# House always feels cold



## blueshoes (9 Feb 2007)

Hi,

Basically i have my heating (gas) on from about 4-10.30/11 at night. Say i go from the lounge into the kitchen i feel the cold, also if i go from the kitchen to the hallway, it is very cold. Ok maybe there is a draught coming in from the front door but i just cant see why the house would not be roasting??

It is a 3 bed semi. I used to live in another 3 bed semi with gas and after 2-3hours of heat on would be so hot you would have to turn it off.

Upstairs isnt as bad. The system is working fine. All radiators are roasting hot.

There is nobody living next door to us, would that have anything to do with it? Also our lounge radiator is on the outside wall of house iykwim.

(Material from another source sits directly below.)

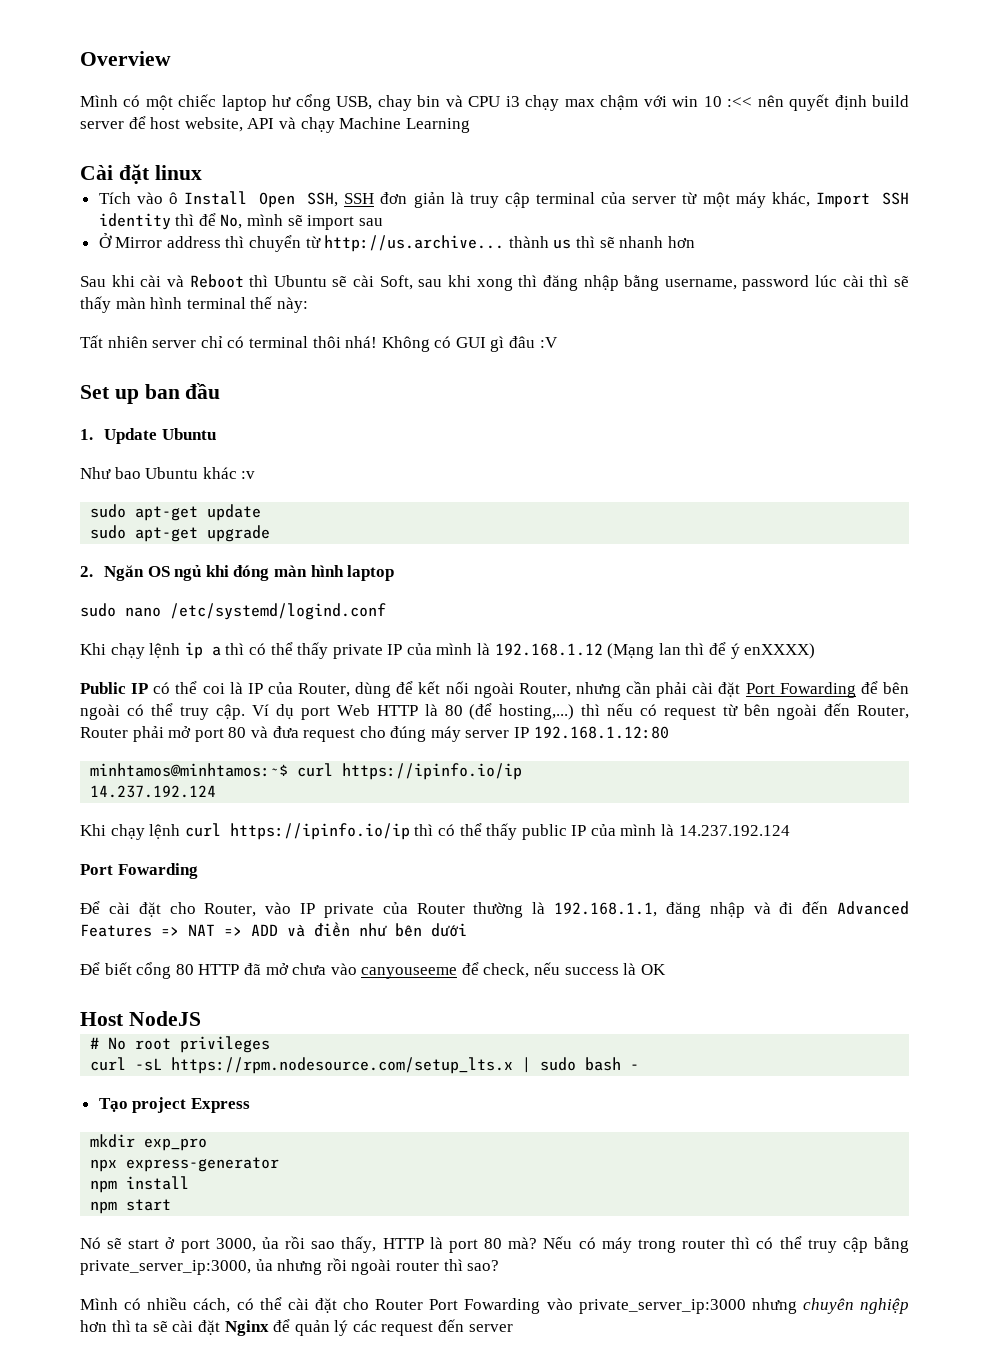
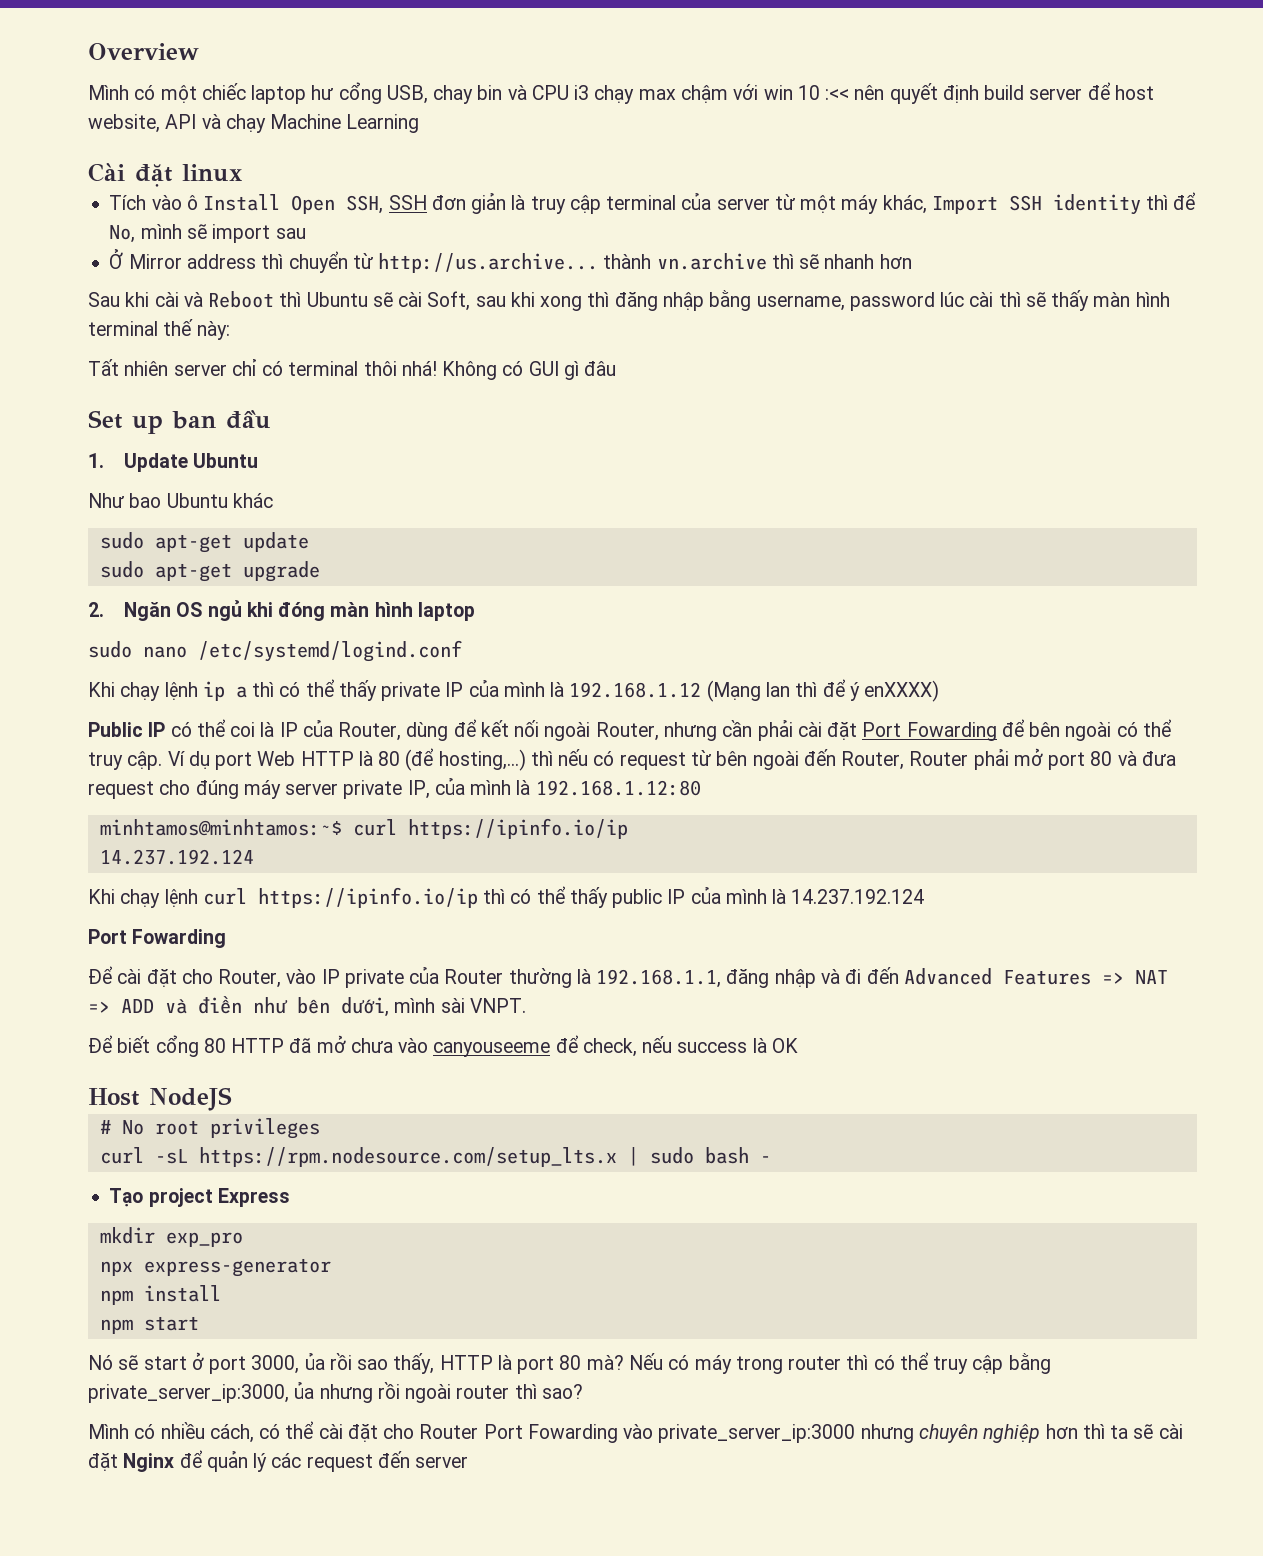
[553,239,572,249] us -> [656,253,767,270] vn.archive
[539,337,558,348] :V -> (617, 368) none
[241,471,256,479] :v -> (273, 500) none
[514,727,530,738] IP -> [343,778,531,799] private IP, của mình là
[431,923,467,937] dưới -> [341,997,526,1017] dưới, mình sài VNPT.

Any advice would be great because im sick a throwing on a extra jacket.


----------



## ClubMan (9 Feb 2007)

Get the house properly insulated and draught proofed.


----------



## blueshoes (9 Feb 2007)

How do you mean properly insulated? This is a new house would it not be already?

Sorry to be so ignorant here. i havent a clue!


----------



## ClubMan (9 Feb 2007)

Well you said that there was a draught from the front door so that's obviously not well insulated. Are the other doors and windows airtight? Double glazed? Are any of the external walls dry lined/insulated? Is the attic properly insulated?


----------



## z107 (9 Feb 2007)

Maybe the pump in your heating system isn't working. Maybe the rads need bleeding.


----------



## niceoneted (10 Feb 2007)

Blueshoes,
I'm intesested in the comment that there is nobody living beside you/attached to you ie I take it the house is vacant. 
I am having a similar problem. The house attached to me is vacant since August so no heating is on since then - next door. I'm in my house 5 yrs and have never found it to be cold (it's always been cosy) until this winter and my gas bills with the increase taken into consideration has gone way up. I reckon I am loosing heat to the house next door. 
Having a house attached I wouldn't expect the insulation to be as good as with the external walls. 
My boliler is well seviced and all is running well.


----------



## blueshoes (10 Feb 2007)

Hi again,

the windows are all double glazed. the pump is working properly because had boiler looked at there before xmas.

niceoneted, its a new house aswell next door nobody living there since we moved in here. we moved in here last june/july. But only in last couple of months have found the cold. We got a huge gas bill for past two months 480euros. Like we have an open fire and it gives out great heat but i dont light it all the time.

At the moment i have an oil filled radiator in the sitting room and its keeping the room warm but its not ideal, this is even on with the heating.

Mr blue said last night it could also be because of the floors, downstairs is all wooden floors, apart from kitchen and loo which is tiles. He said it could be harder to heat  because the wooden floors are on concrete or something to that nature.  Upstairs is carpet and its no where near as cold as downstairs.


----------



## extopia (10 Feb 2007)

An oil-filled radiator as well as your central heating? Something is wrong. If the rads are all hot and you are still cold, the radiators are either undersized or your house has inadequate insulation. Heat should not be lost through the floors if the subfloor has been properly insulated.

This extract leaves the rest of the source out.